Computational and Structural Biotechnology Journal (Jan 2025)
scFocus: Detecting branching probabilities in single-cell data with SAC
Abstract
Single-cell transcriptomics captures cell differentiation trajectories through changes in gene expression intensity. However, it is challenging to obtain precise information on the composition of gene sets corresponding to each lineage branch in complex biological systems.

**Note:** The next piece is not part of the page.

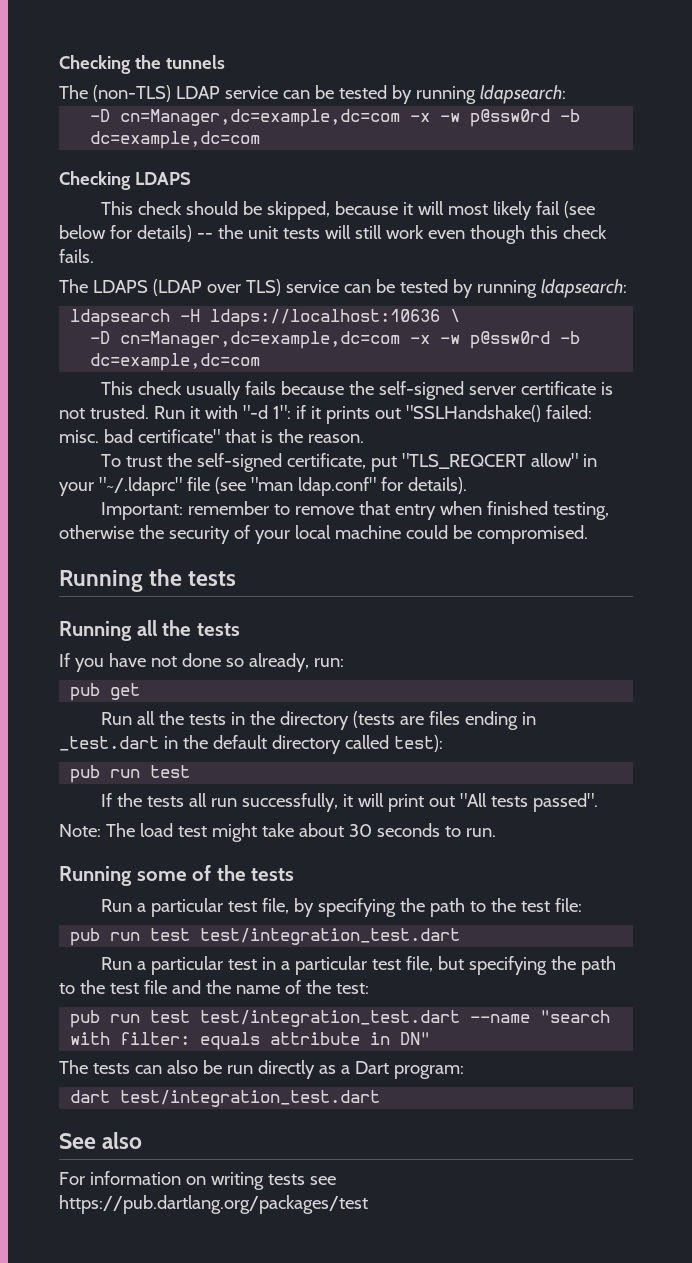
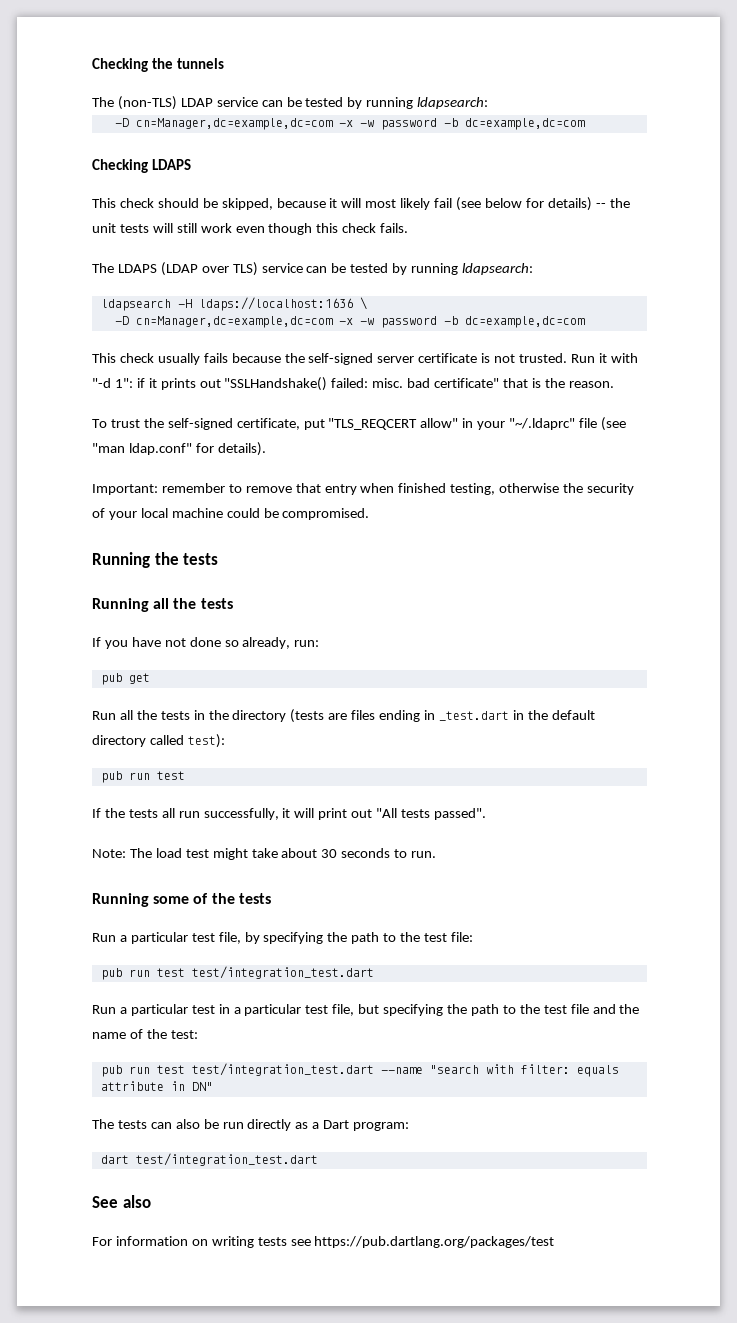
[470,109,551,127] p@ssw0rd -> [380,118,437,130] password
[210,309,441,327] ldaps://localhost:10636 -> [198,297,353,311] ldaps://localhost:1636
[470,331,551,349] p@ssw0rd -> [380,316,437,328] password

The combination of branch probabilities and unsupervised clustering can effectively characterize changes in gene expression intensity, reflecting continuous cell states without relying on prior information. In this study, we propose a analytic algorithm named single-cell (sc)-Focus that divides cell subpopulations based on reinforcement learning and unsupervised branching in low-dimensional latent space of single cells. The lineage component strength of scFocus coincides with the expression regions of hallmark genes, capturing differentiation processes more effectively in comparison to the original low-dimensional latent space and showing a stronger subpopulation discriminative power. Furthermore, scFocus is applied to ten single-cell datasets, including small-scale datasets, common-scale datasets, and multi-batch datasets. This demonstrates its applicability on different types of datasets and showcases its potential in discovering biological changes due to experimental treatments through multi-batch dataset processing. Finally, an online analysis tool based on scFocus was developed, helping researchers and clinicians in the process and visualization of single-cell RNA sequencing data as well as the interpretation of these data through branch probabilities in a streamlined and intuitive way.